**What you need to do**
All of the data, word for word and free of pictures, is the expected result.

**Data listing**
-------

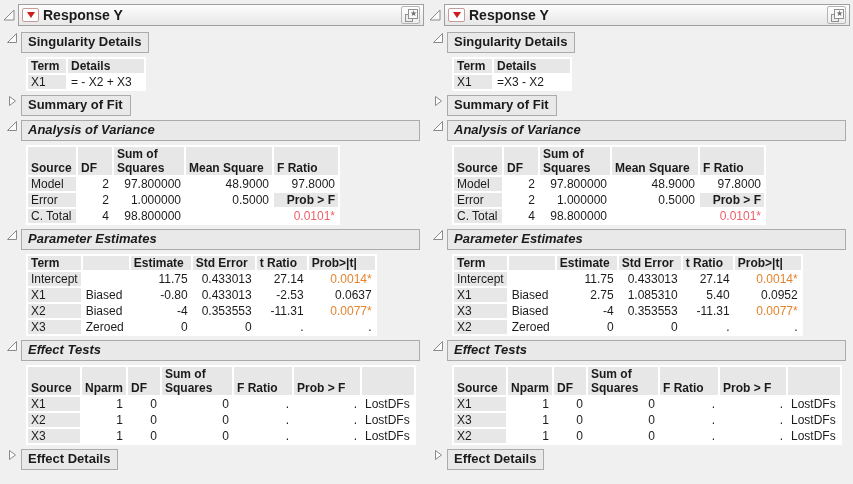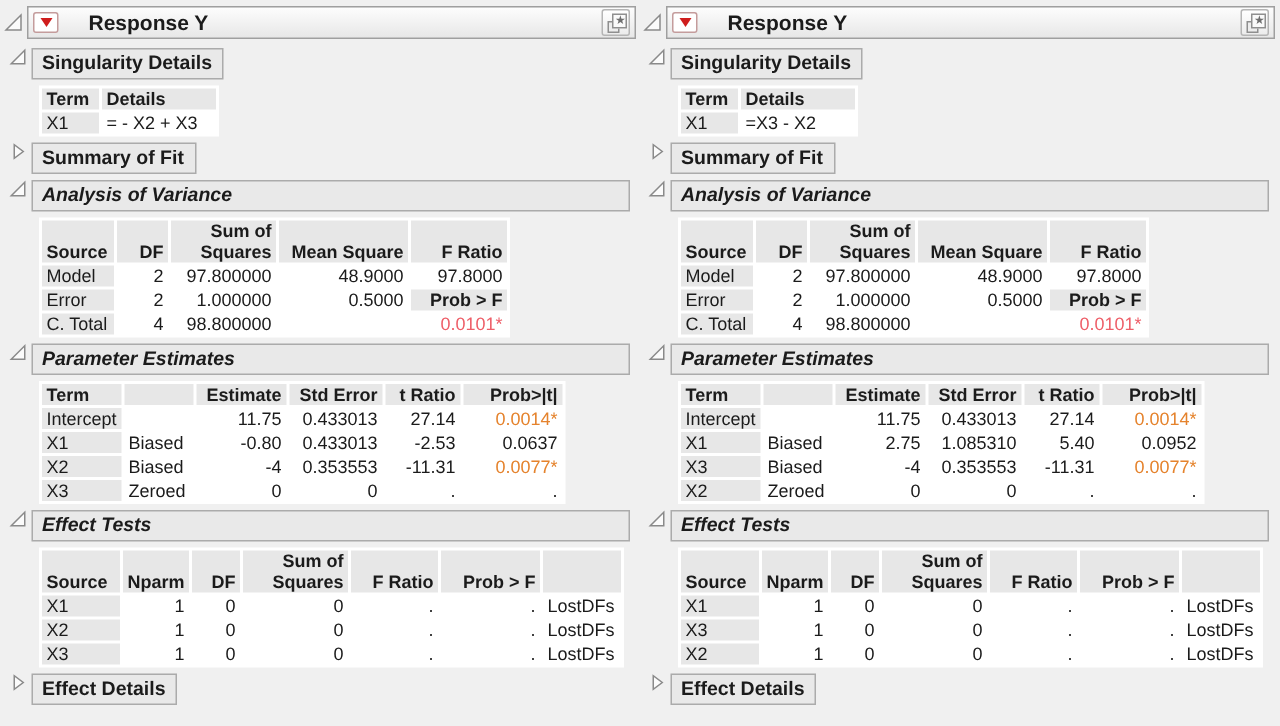--- a/index.html
+++ b/index.html
@@ -23,7 +23,7 @@
     flex: 1; display: flex; align-items: center; height: 22px;
     border: 1px solid #9f9f9f;
     background: linear-gradient(#fdfdfd, #e7e7e7);
-    padding: 0 3px; gap: 20px;
+    padding: 0 3px; gap: 4px;
   }
   .rt-btn {
     width: 17px; height: 14px; border: 1px solid #c49c9c; border-radius: 2px;

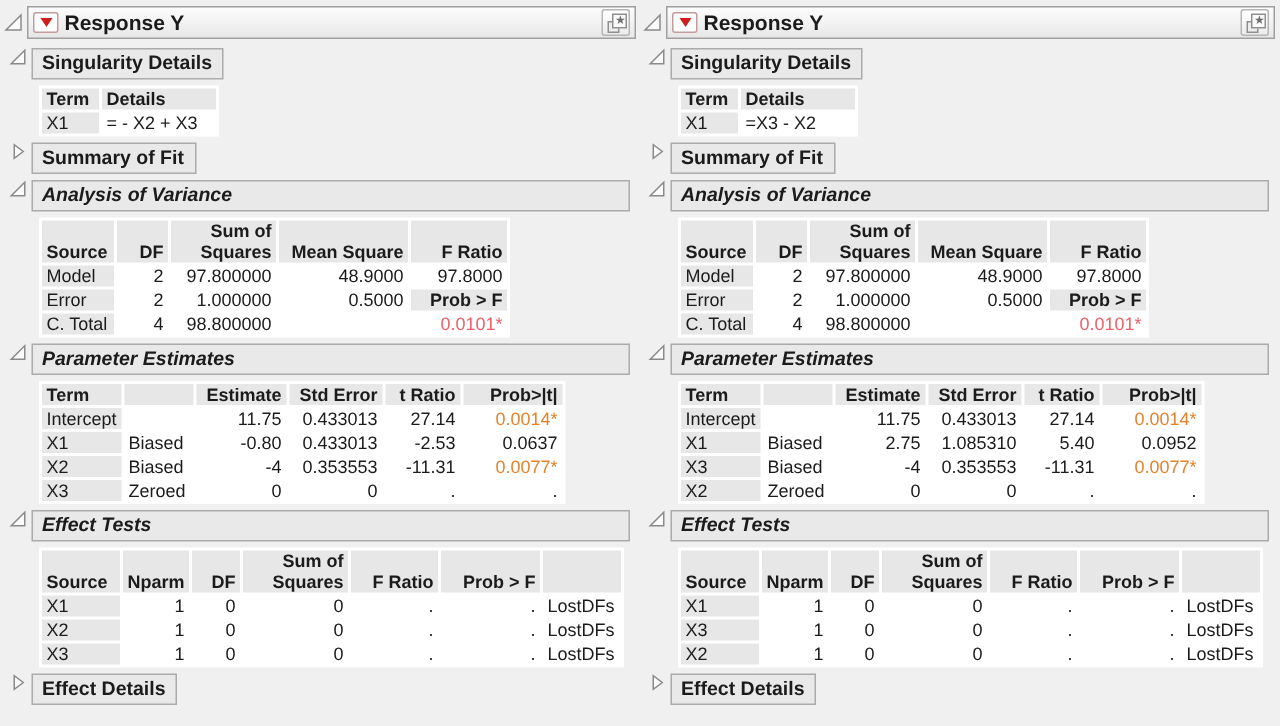--- a/index.html
+++ b/index.html
@@ -67,7 +67,7 @@
     white-space: nowrap; overflow: visible; font-size: 12px;
   }
   table.jmp th {
-    background: #e7e7e7; font-weight: bold; text-align: right;
+    background: #e7e7e7; font-weight: bold; text-align: left;
     vertical-align: bottom; white-space: pre-line;
   }
   table.jmp th.left { text-align: left; }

-------

**Answer box**
--- a/index.html
+++ b/index.html
@@ -23,7 +23,7 @@
     flex: 1; display: flex; align-items: center; height: 22px;
     border: 1px solid #9f9f9f;
     background: linear-gradient(#fdfdfd, #e7e7e7);
-    padding: 0 3px; gap: 20px;
+    padding: 0 3px; gap: 4px;
   }
   .rt-btn {
     width: 17px; height: 14px; border: 1px solid #c49c9c; border-radius: 2px;

--- a/index.html
+++ b/index.html
@@ -67,7 +67,7 @@
     white-space: nowrap; overflow: visible; font-size: 12px;
   }
   table.jmp th {
-    background: #e7e7e7; font-weight: bold; text-align: right;
+    background: #e7e7e7; font-weight: bold; text-align: left;
     vertical-align: bottom; white-space: pre-line;
   }
   table.jmp th.left { text-align: left; }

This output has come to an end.